● **DIRECTIONS FOR THIS TASK**
Starting with the line that contains "-47,25 +47,25 @@", copy out each line through the end of the entries below, exactly as written, and nothing else.
== Segment start ==
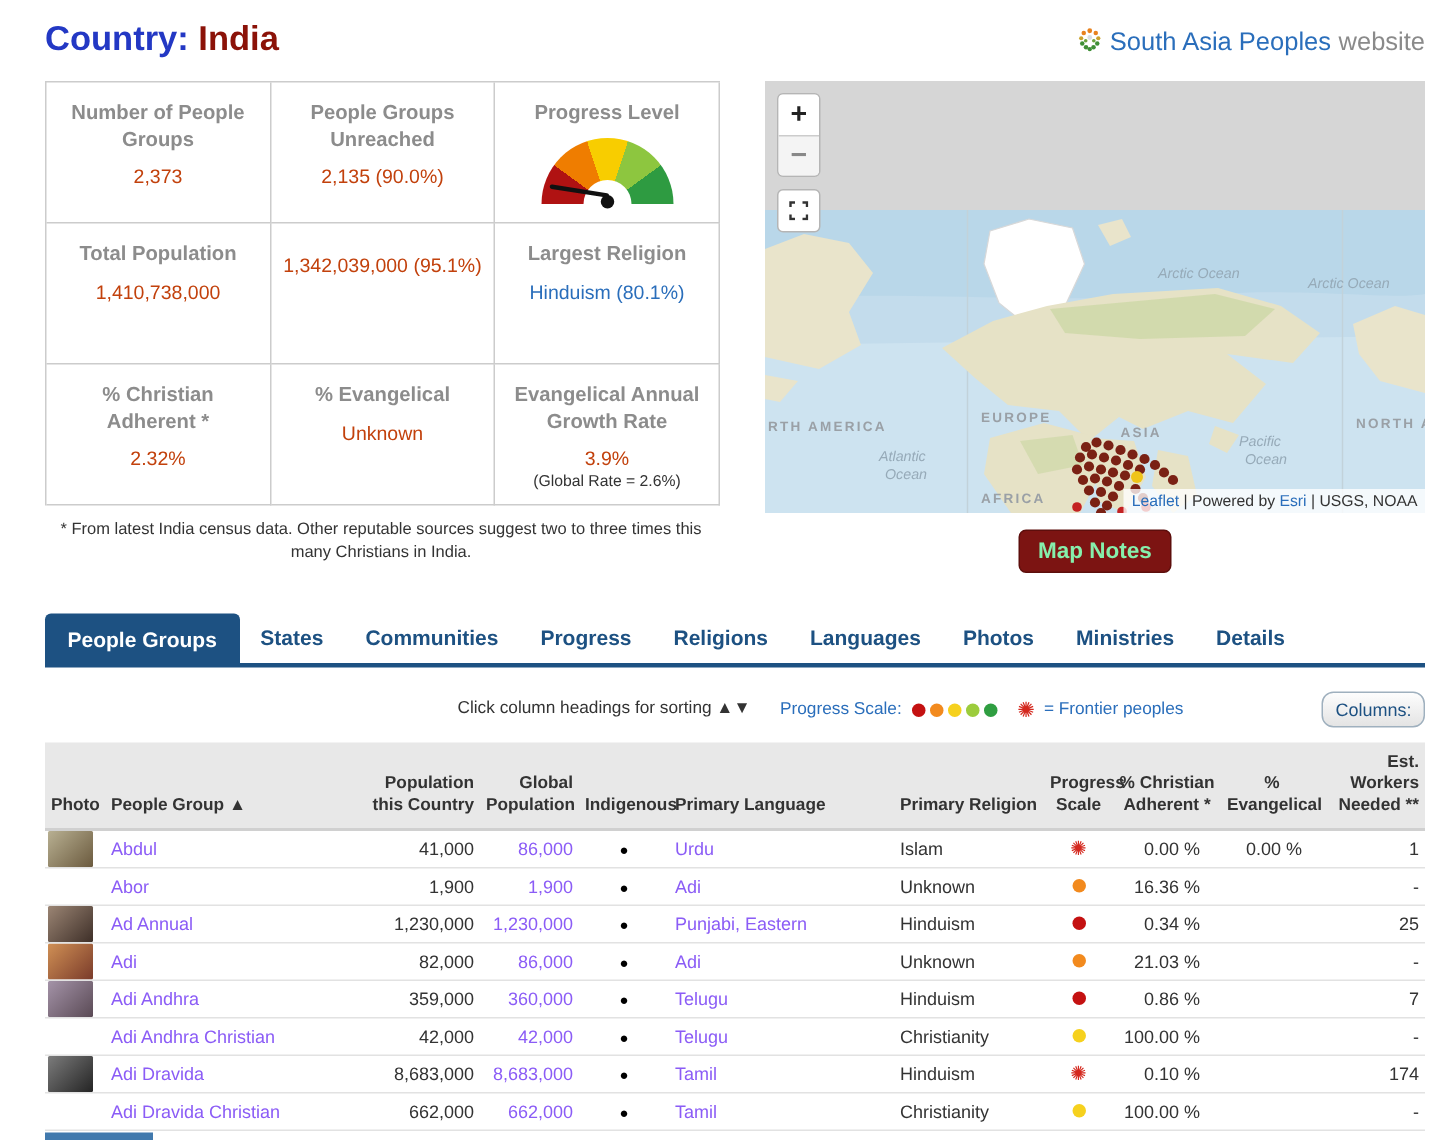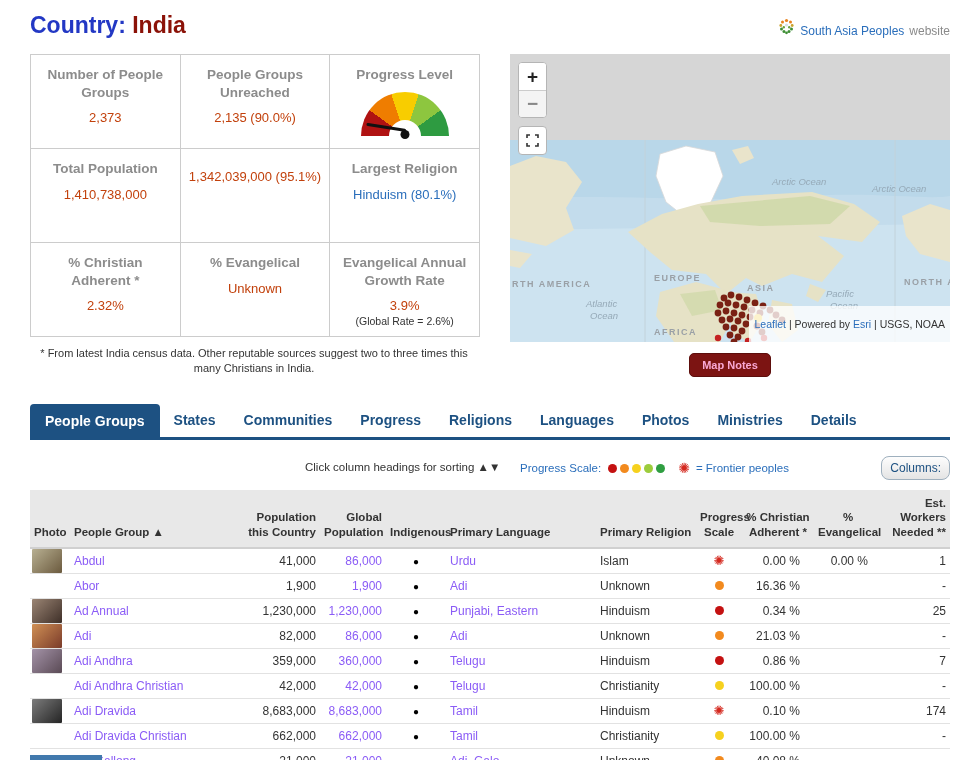--- a/index.html
+++ b/index.html
@@ -5,21 +5,21 @@
   * { margin:0; padding:0; box-sizing:border-box; }
   html,body { width:961px; height:760px; overflow:hidden; background:#fff;
     font-family:"Liberation Sans","DejaVu Sans",sans-serif; color:#333; }
   .page { position:relative; width:961px; height:760px; padding:12px 11px 0 30px; }
 
   
   .hdr { display:flex; justify-content:space-between; align-items:flex-start; height:42px; }
   .title { font-size:23px; font-weight:bold; }
   .title .t-label { color:#2338c4; }
   .title .t-value { color:#8b1208; }
-  .site-link-wrap { display:flex; align-items:flex-end; gap:5px; margin-top:6px; font-size:12px; }
+  .site-link-wrap { display:flex; align-items:flex-start; gap:5px; margin-top:6px; font-size:17px; }
   .site-link { color:#2a6ebb; text-decoration:none; cursor:pointer; }
   .site-suffix { color:#8a8a8a; }
 
   
   .top { display:flex; gap:30px; }
   .stats-col { width:520px; }
   .stats-grid { display:grid; grid-template-columns:repeat(3,1fr);
     border:1px solid #ccc; border-right:none; border-bottom:none; }
   .stat-cell { border-right:1px solid #ccc; border-bottom:1px solid #ccc;
     min-height:94px; padding:11px 6px 8px; text-align:center; }
@@ -47,25 +47,25 @@
   .map-frame { position:relative; width:440px; height:288px; background:#d6d6d6; overflow:hidden; cursor:grab; }
   .map-frame svg { display:block; }
   .map-controls { position:absolute; top:8px; left:8px; z-index:5; }
   .zoom-box { width:29px; border:1px solid #b5b5b5; border-radius:4px; overflow:hidden; background:#fff; }
   .map-btn { width:27px; height:27px; display:flex; align-items:center; justify-content:center;
     background:#fff; font-size:19px; font-weight:bold; color:#222; cursor:pointer; }
   .map-btn.minus { border-top:1px solid #ccc; color:#888; background:#f4f4f4; }
   .fs-btn { margin-top:8px; width:29px; height:29px; border:1px solid #b5b5b5; border-radius:4px;
     background:#fff; display:flex; align-items:center; justify-content:center; cursor:pointer; }
   .attribution { position:absolute; right:0; bottom:0; z-index:5; background:rgba(255,255,255,.78);
-    font-size:10.5px; padding:12px 5px; color:#333; }
+    font-size:10.5px; padding:2px 5px; color:#333; }
   .attribution .a-link { color:#2a6ebb; cursor:pointer; }
   .map-notes-row { text-align:center; margin-top:11px; }
-  .map-notes-btn { display:inline-block; background:#7c1412; color:#f9a8d4; font-weight:bold;
-    font-size:11px; padding:5px 12px; border-radius:5px; border:1px solid #5d0e0c; cursor:pointer; }
+  .map-notes-btn { display:inline-block; background:#7c1412; color:#86efac; font-weight:bold;
+    font-size:15px; padding:5px 12px; border-radius:5px; border:1px solid #5d0e0c; cursor:pointer; }
 
   
   .tabs { display:flex; margin-top:27px; border-bottom:3px solid #1d5182; }
   .tab { padding:8px 14px 7px; font-size:14px; font-weight:bold; color:#1d5182; cursor:pointer; }
   .tab.active { background:#1d5182; color:#fff; border-radius:4px 4px 0 0; padding:9px 15px 8px; }
 
   
   .toolbar { position:relative; margin-top:16px; height:26px; font-size:11.5px; }
   .sort-hint { position:absolute; left:275px; top:5px; color:#333; }
   .scale-legend { position:absolute; left:490px; top:5px; display:flex; align-items:center; gap:4px; }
== Segment end ==
● **REPLY**
@@ -47,25 +47,25 @@
   .map-frame { position:relative; width:440px; height:288px; background:#d6d6d6; overflow:hidden; cursor:grab; }
   .map-frame svg { display:block; }
   .map-controls { position:absolute; top:8px; left:8px; z-index:5; }
   .zoom-box { width:29px; border:1px solid #b5b5b5; border-radius:4px; overflow:hidden; background:#fff; }
   .map-btn { width:27px; height:27px; display:flex; align-items:center; justify-content:center;
     background:#fff; font-size:19px; font-weight:bold; color:#222; cursor:pointer; }
   .map-btn.minus { border-top:1px solid #ccc; color:#888; background:#f4f4f4; }
   .fs-btn { margin-top:8px; width:29px; height:29px; border:1px solid #b5b5b5; border-radius:4px;
     background:#fff; display:flex; align-items:center; justify-content:center; cursor:pointer; }
   .attribution { position:absolute; right:0; bottom:0; z-index:5; background:rgba(255,255,255,.78);
-    font-size:10.5px; padding:12px 5px; color:#333; }
+    font-size:10.5px; padding:2px 5px; color:#333; }
   .attribution .a-link { color:#2a6ebb; cursor:pointer; }
   .map-notes-row { text-align:center; margin-top:11px; }
-  .map-notes-btn { display:inline-block; background:#7c1412; color:#f9a8d4; font-weight:bold;
-    font-size:11px; padding:5px 12px; border-radius:5px; border:1px solid #5d0e0c; cursor:pointer; }
+  .map-notes-btn { display:inline-block; background:#7c1412; color:#86efac; font-weight:bold;
+    font-size:15px; padding:5px 12px; border-radius:5px; border:1px solid #5d0e0c; cursor:pointer; }
 
   
   .tabs { display:flex; margin-top:27px; border-bottom:3px solid #1d5182; }
   .tab { padding:8px 14px 7px; font-size:14px; font-weight:bold; color:#1d5182; cursor:pointer; }
   .tab.active { background:#1d5182; color:#fff; border-radius:4px 4px 0 0; padding:9px 15px 8px; }
 
   
   .toolbar { position:relative; margin-top:16px; height:26px; font-size:11.5px; }
   .sort-hint { position:absolute; left:275px; top:5px; color:#333; }
   .scale-legend { position:absolute; left:490px; top:5px; display:flex; align-items:center; gap:4px; }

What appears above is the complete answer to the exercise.